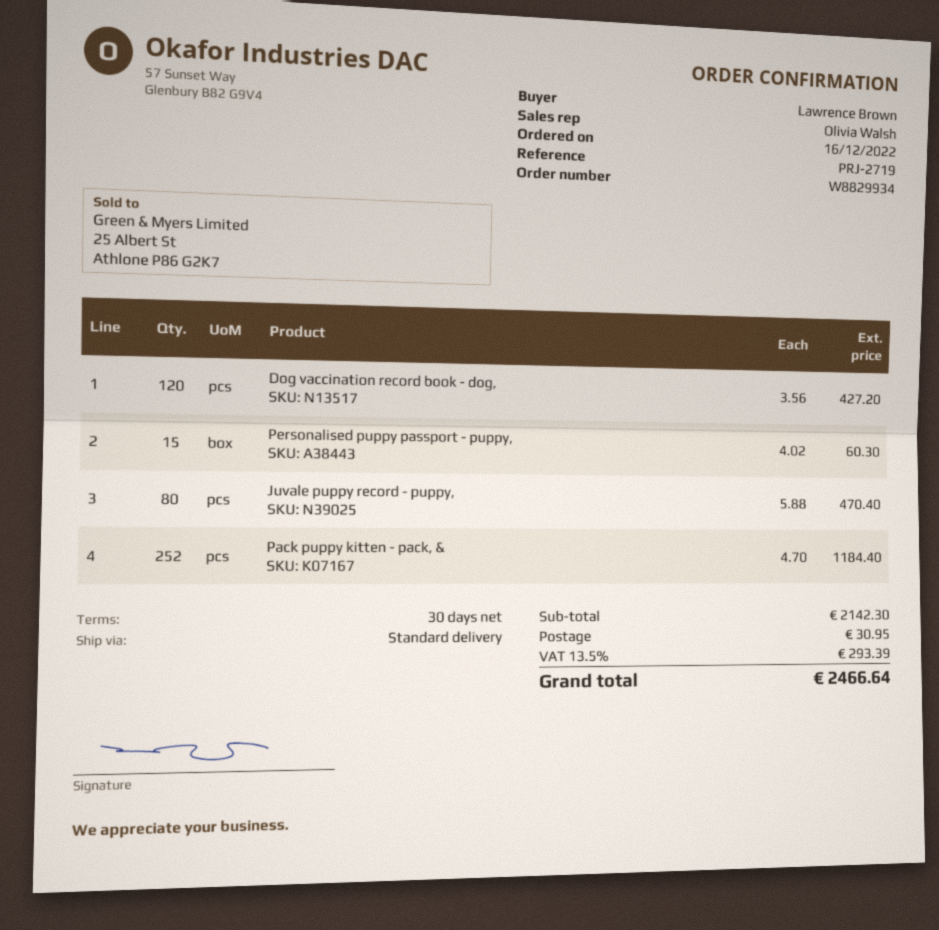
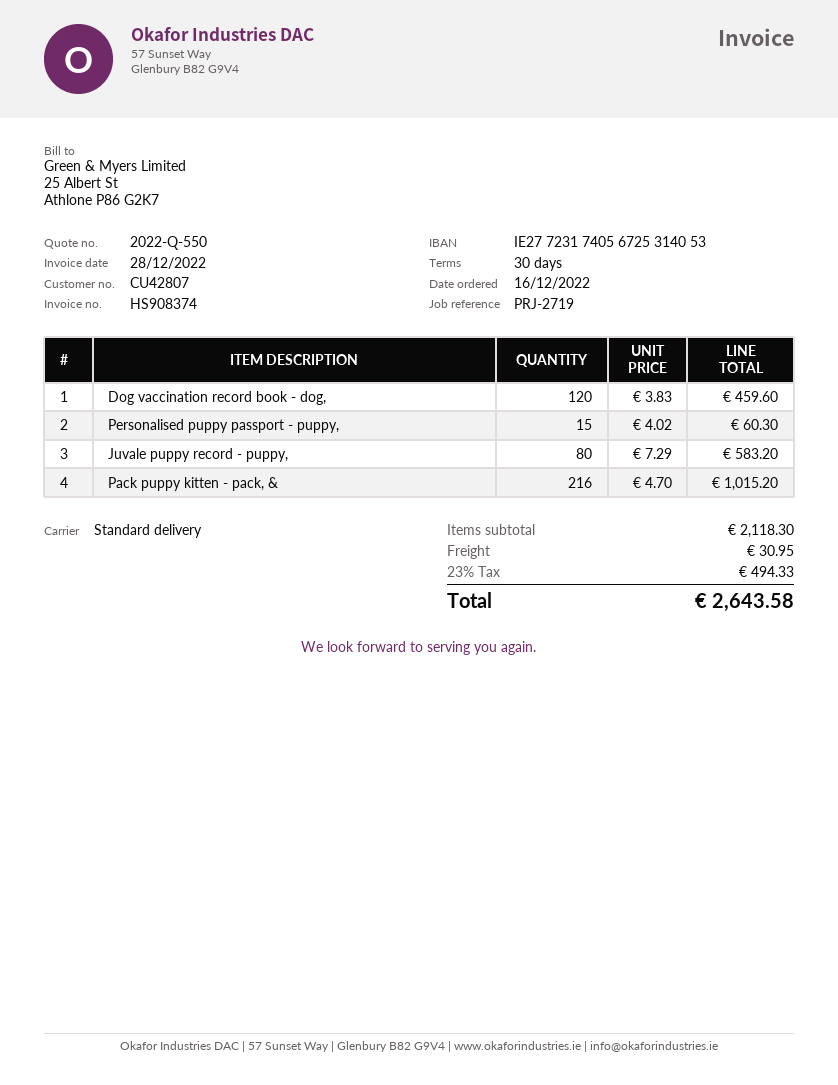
Dog vaccination record book - dog,: 120 x 3.56 = 427.20 -> 120 x 3.83 = 459.60
Juvale puppy record - puppy,: 80 x 5.88 = 470.40 -> 80 x 7.29 = 583.20
Pack puppy kitten - pack, &: 252 x 4.70 = 1184.40 -> 216 x 4.70 = 1015.20
subtotal: 2142.30 -> 2118.30
tax: 13.5% = 293.39 -> 23% = 494.33
total: 2466.64 -> 2643.58

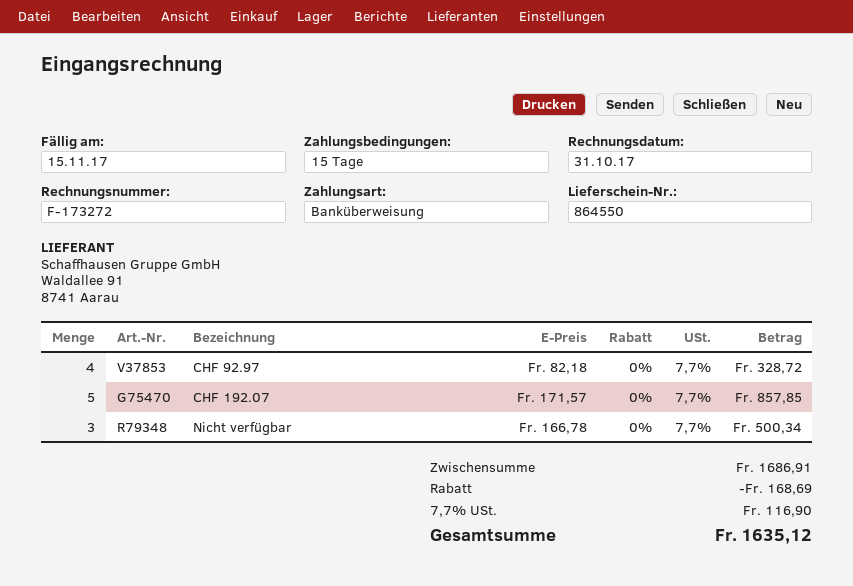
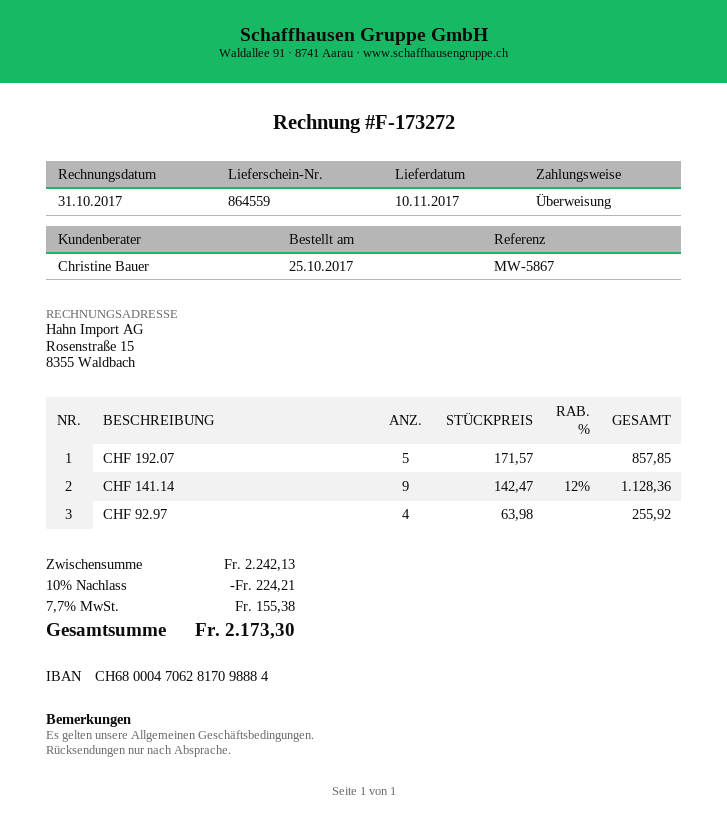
delivery note number: 864550 -> 864559
CHF 92.97: 4 x 82.18 = 328.72 -> 4 x 63.98 = 255.92
Nicht verfügbar: 3 x 166.78 = 500.34 -> none
CHF 141.14: none -> 9 x 142.47 - 12% = 1128.36
subtotal: 1686.91 -> 2242.13
discount: 168.69 -> 224.21
tax: 7.7% = 116.90 -> 7.7% = 155.38
total: 1635.12 -> 2173.30

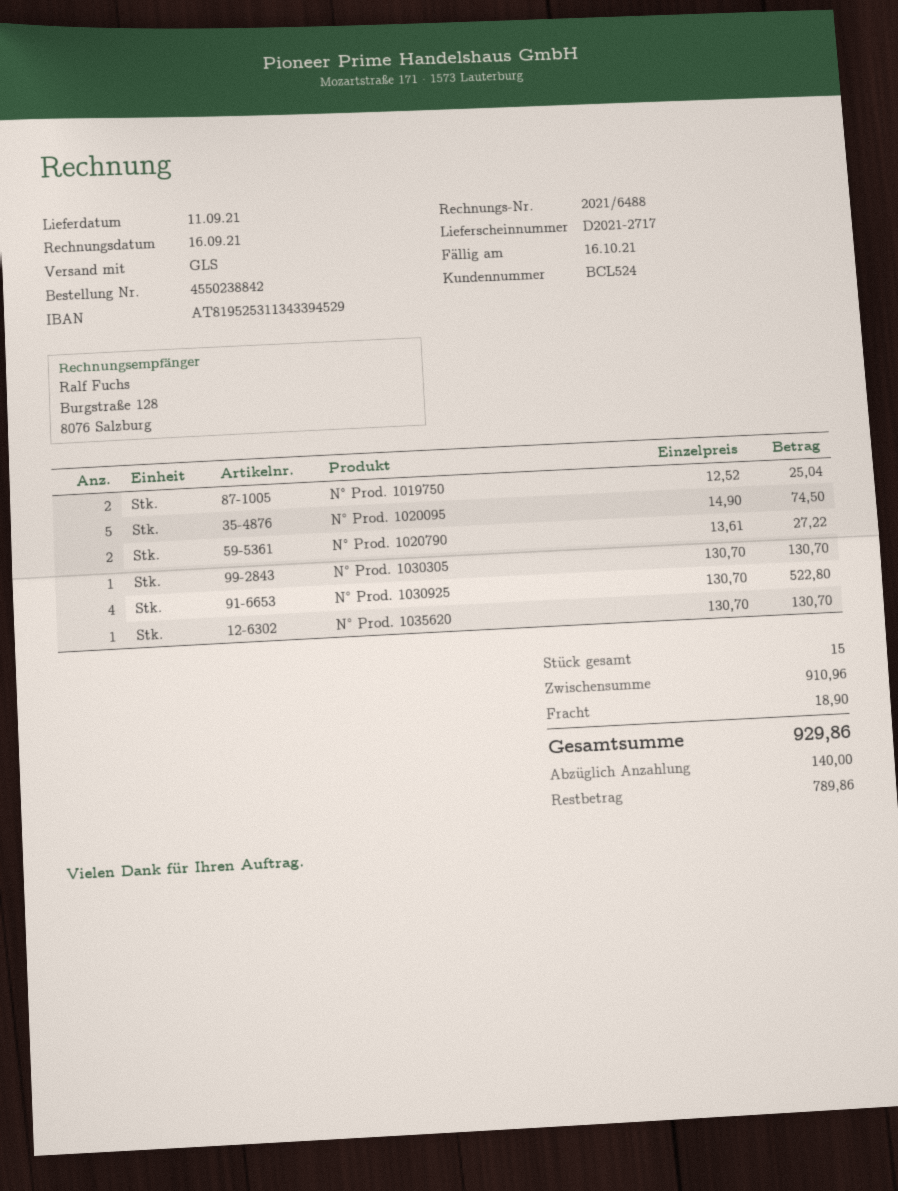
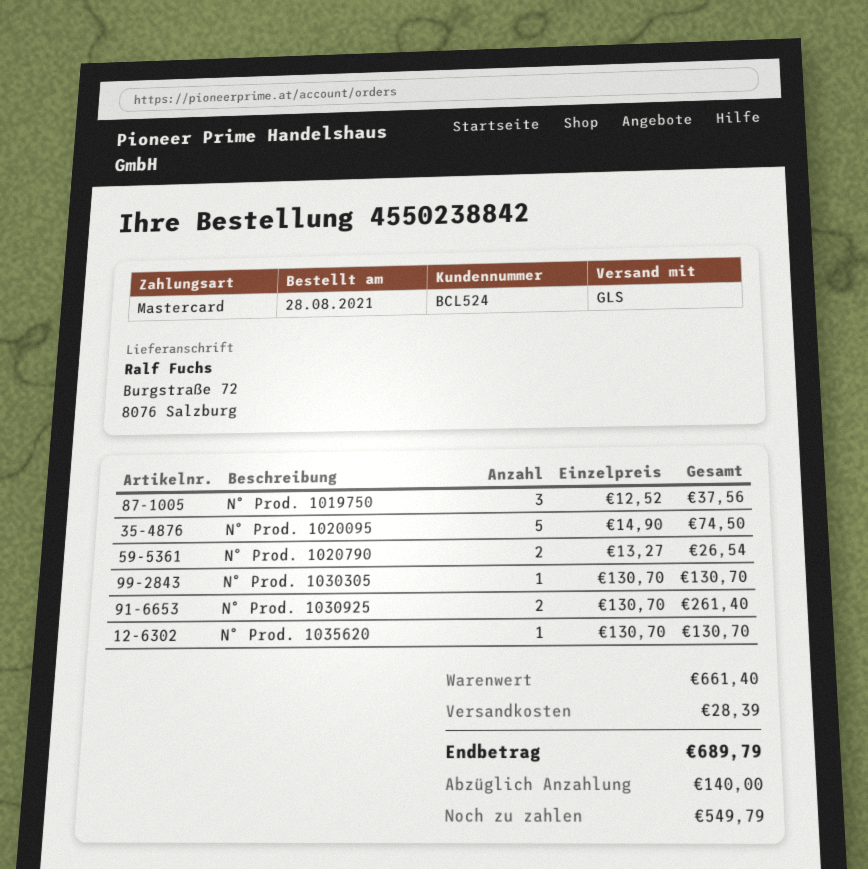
N° Prod. 1019750: 2 x 12.52 = 25.04 -> 3 x 12.52 = 37.56
N° Prod. 1020790: 2 x 13.61 = 27.22 -> 2 x 13.27 = 26.54
N° Prod. 1030925: 4 x 130.70 = 522.80 -> 2 x 130.70 = 261.40
subtotal: 910.96 -> 661.40
shipping: 18.90 -> 28.39
total: 929.86 -> 689.79
balance: 789.86 -> 549.79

────────────────────────────────────────

YOUR INSTRUCTIONS: Could you repeat, exactly and with nothing added, the lines from the top of the entries above through the line that holds "N° Prod. 1020790: 2", leaving out any pictures?

WRITTEN RESPONSE:
Dog vaccination record book - dog,: 120 x 3.56 = 427.20 -> 120 x 3.83 = 459.60
Juvale puppy record - puppy,: 80 x 5.88 = 470.40 -> 80 x 7.29 = 583.20
Pack puppy kitten - pack, &: 252 x 4.70 = 1184.40 -> 216 x 4.70 = 1015.20
subtotal: 2142.30 -> 2118.30
tax: 13.5% = 293.39 -> 23% = 494.33
total: 2466.64 -> 2643.58

delivery note number: 864550 -> 864559
CHF 92.97: 4 x 82.18 = 328.72 -> 4 x 63.98 = 255.92
Nicht verfügbar: 3 x 166.78 = 500.34 -> none
CHF 141.14: none -> 9 x 142.47 - 12% = 1128.36
subtotal: 1686.91 -> 2242.13
discount: 168.69 -> 224.21
tax: 7.7% = 116.90 -> 7.7% = 155.38
total: 1635.12 -> 2173.30

N° Prod. 1019750: 2 x 12.52 = 25.04 -> 3 x 12.52 = 37.56
N° Prod. 1020790: 2 x 13.61 = 27.22 -> 2 x 13.27 = 26.54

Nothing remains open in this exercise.